I know Sammy would like to see the East Coast one day.
“Joy to the World.”
“Santa Baby.”
“Jingle Bell Rock.”
Will he ever find out what happened to his grandparents?
Will Drew tell him? I am not even sure myself which version to believe.
He twists the truth and reshapes it like a blacksmith working steel in his forge.
Did he burn his house down? And if so, how can he ever explain that to his own child?
To an adult, even? From the moment he told me I knew I would never be able to leave him.
I felt it deep inside myself. I didn’t face the notion head-on, never spoke it or wrote it, but I understood my fate that day.
If Sammy is to be safe then the triangle must persist until he’s old enough to leave.
Mary-Elizabeth, one of the cleaners, stops by.
“You writing your stories, Peggy Jenkins?”
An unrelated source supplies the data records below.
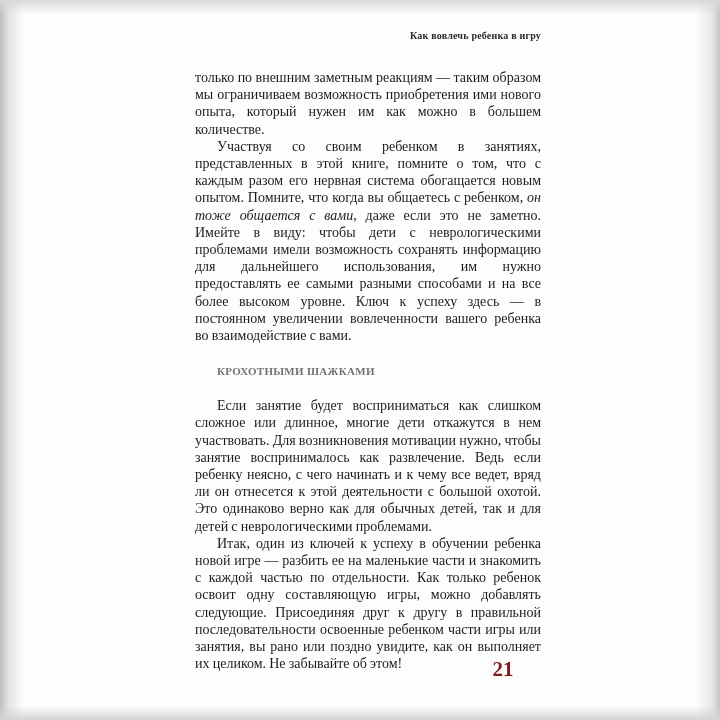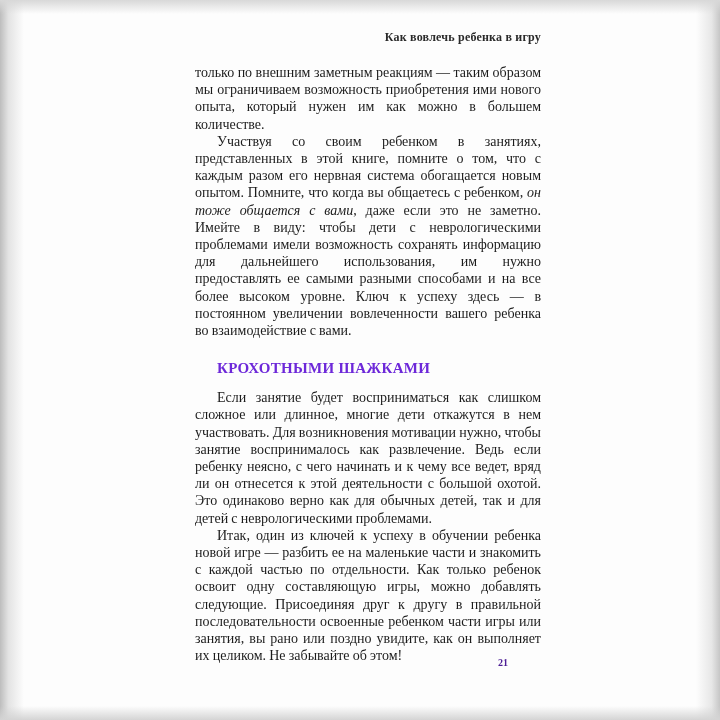"Как вовлечь ребенка в игру" .running-head { font-size: 12px -> 10px; margin-bottom: 19px -> 28px }
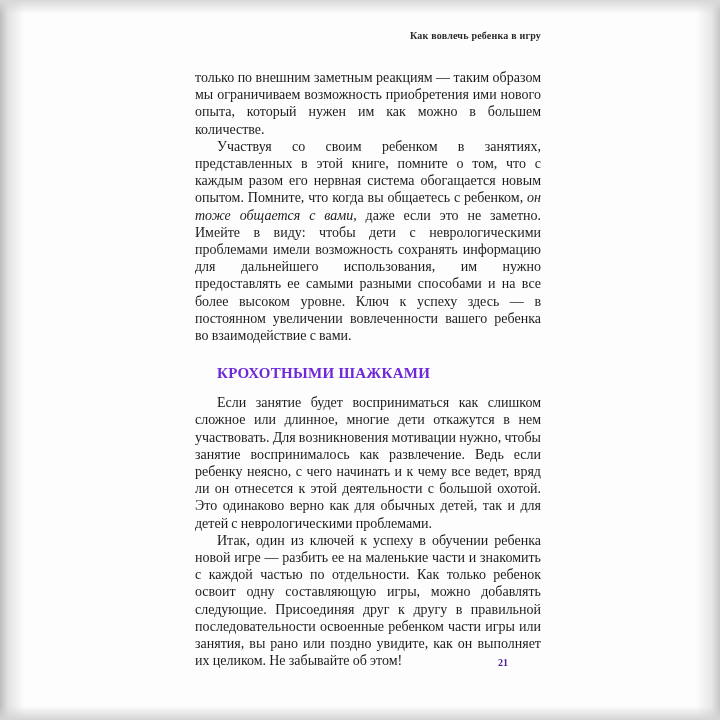"КРОХОТНЫМИ ШАЖКАМИ" .section-heading { color: #6d28d9 -> #737373; font-size: 15px -> 11px; margin: 21px 0 12px 0 -> 21px 0 20px 0 }
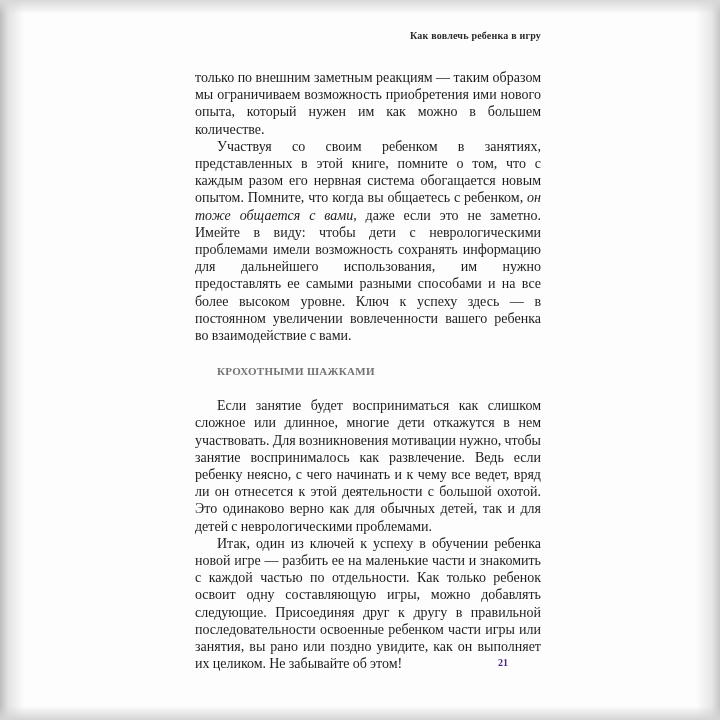"21" .page-number { color: #4c1d95 -> #7f1d1d; font-size: 10px -> 21px }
Her Afro is very short. She has curious, intelligent eyes. Bright red trainers.
“No. Just a letter.”
“Oh, good. We don’t see enough letter-writing these days, do we? Used to have much more of it. Pen pals.”
“I’m writing to my son.”
“Lucky son. I’m sure he’ll cherish it, Peggy.”
She sits down next to me and takes off her rubber gloves.
“You know, I was thinking about what you said before, about Christmas.”
I look at her.
“I might take the shift this year. Jonah’s been hinting he might want to swap. Lord knows I could do with the extra money. So, what I’m saying is, I might be here that day after all.”
I smile. “I hope you are.”
“I done it one time before, Peggy. Years ago now when money was tighter still, when my girls were still at home. It wasn’t so bad, you know. Very quiet. I think we can make it through all right.”
Sesame Street starts up on the TV.
“I’d better be off before they see me chatting,” she says. “They watch us like hawks. It’ll be OK in the end, Peggy. Always is, you’ll see. It’ll be all right in the end.”